La chercheuse Valerie Sterling a décortiqué la construction poutinienne du pouvoir sous l’angle de la manipulation des genres et de la sexualité[8]: le Président qui a construit son image sur la force, la sobriété, l’esprit de décision et sa propre attractivité à destination du sexe faible a de fait institutionnalisé le sexisme. Le machisme et la misogynie véhiculés par lui ont accompagné un mouvement de «remasculinisation» du pays tout entier. Certains députés se sont engouffrés dans la brèche, semble-t-il.

Et V.Sterling de conclure que le guerrier viril du début des années 2000 inspirant deux chanteuses qui entonnaient «Je veux un mec comme Poutine»[9] commence à subir les effets du temps. Il lui sera sans doute difficile de troquer son hyper-masculinité pour asseoir sa légitimité sur d’autres ressors. Constat d’autant plus grave pour lui que la légitimité du pouvoir est fondée sur celle de l’homme. Son déclin physique sonnera l’heure de celui du régime, prédit-elle.

Notes:
[1] AFP, 26 janvier 2015.
[2] News Republic, 26 janvier 2015.
[3] Devushka.ru, 22 janvier 2015.
[4] Olga Gourova, Sovietskoe nijnee belio: mejdou ideologuieï et povsednevnostiou, NLO, Moscou, 2008.

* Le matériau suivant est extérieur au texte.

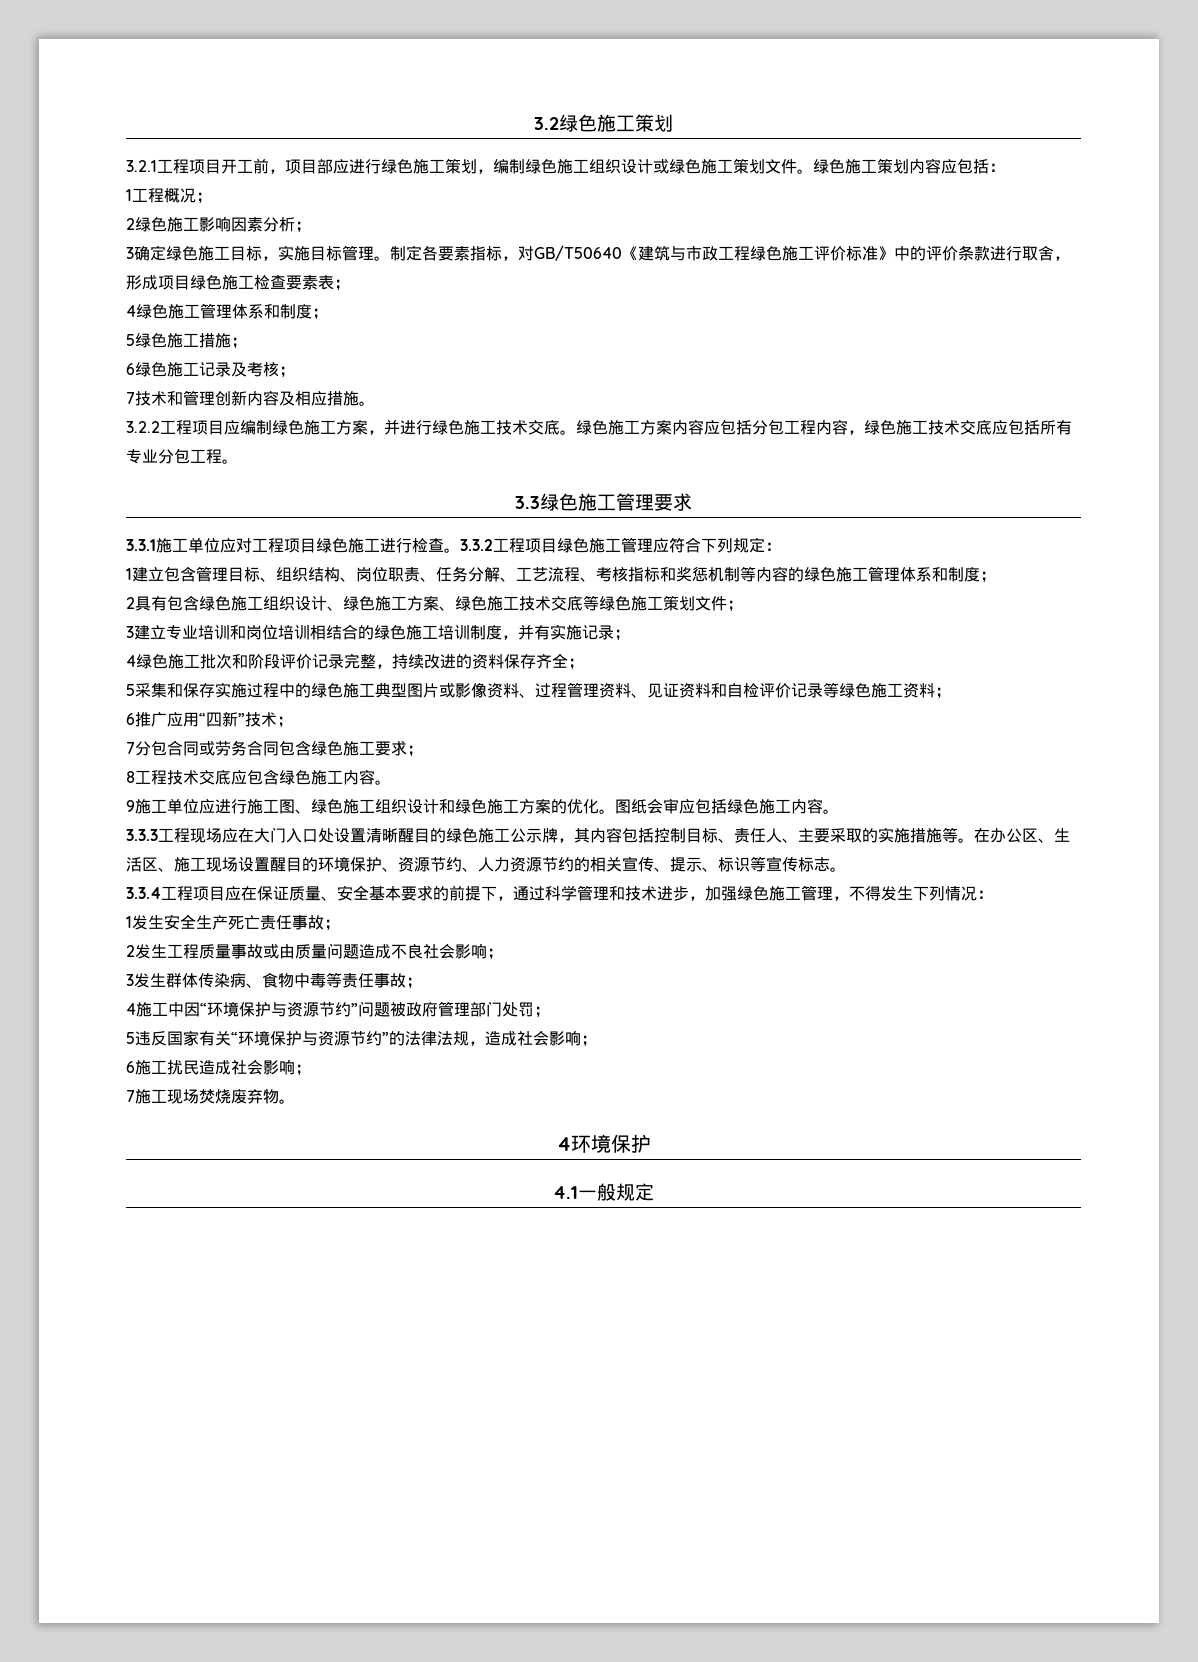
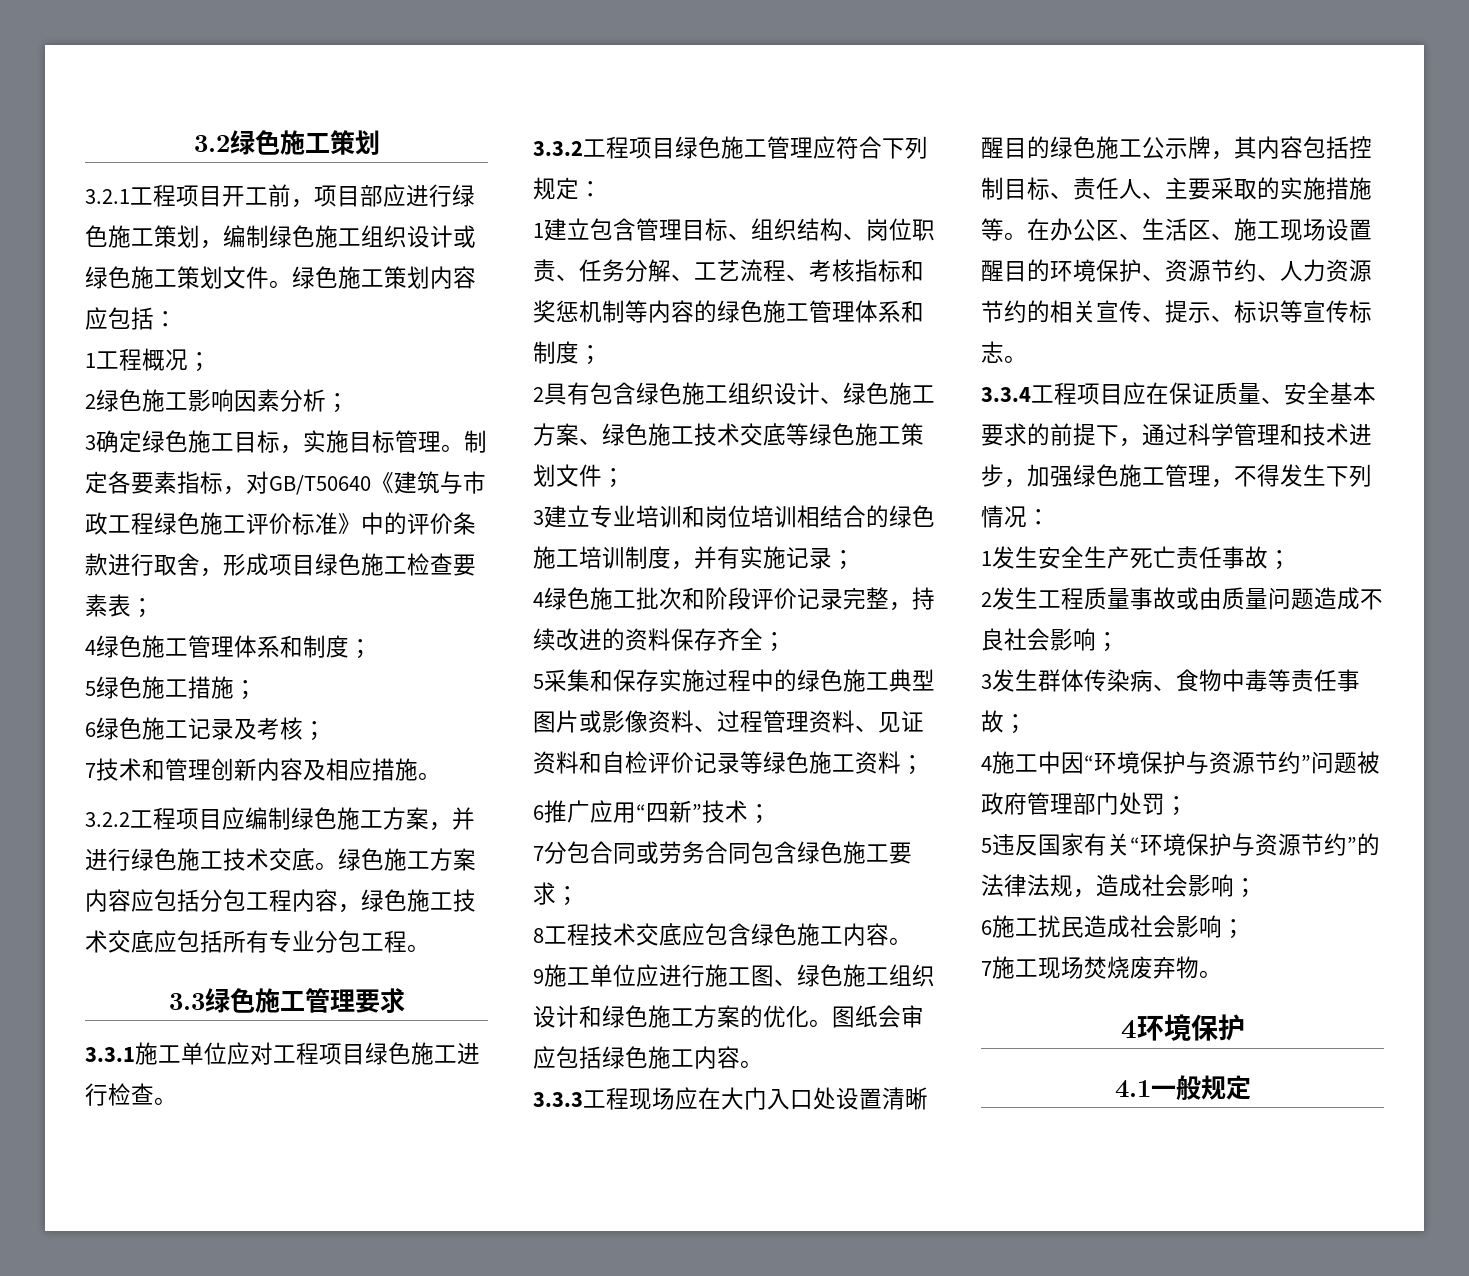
- 3.3.1施工单位应对工程项目绿色施工进行检查。3.3.2工程项目绿色施工管理应符合下列规定：
+ 3.3.1施工单位应对工程项目绿色施工进行检查。
+ 3.3.2工程项目绿色施工管理应符合下列规定：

[5] Diana Khatchatrian, Maria Epifanova, «Zatchem depoutaty lezout k nam v postel: versii istorikov, politologov i seksologa», Novaïa Gazeta, 7 novembre 2014.
[6] Op. Cit. Note 5.
[7] Voir dans ce même dossier l’article d’Evguénia Korotkova, «Quand l’État veille sur la moralité: La Russie sous la croix et la bannière», Regard sur l’Est, 2 avril 2015.
[8] Valerie Sperling, Sex, Politics and Putin: Political Legitimacy in Russia, Oxford University Press, Oxford, 2014.
[9] «Je veux un mec comme Poutine», Youtube.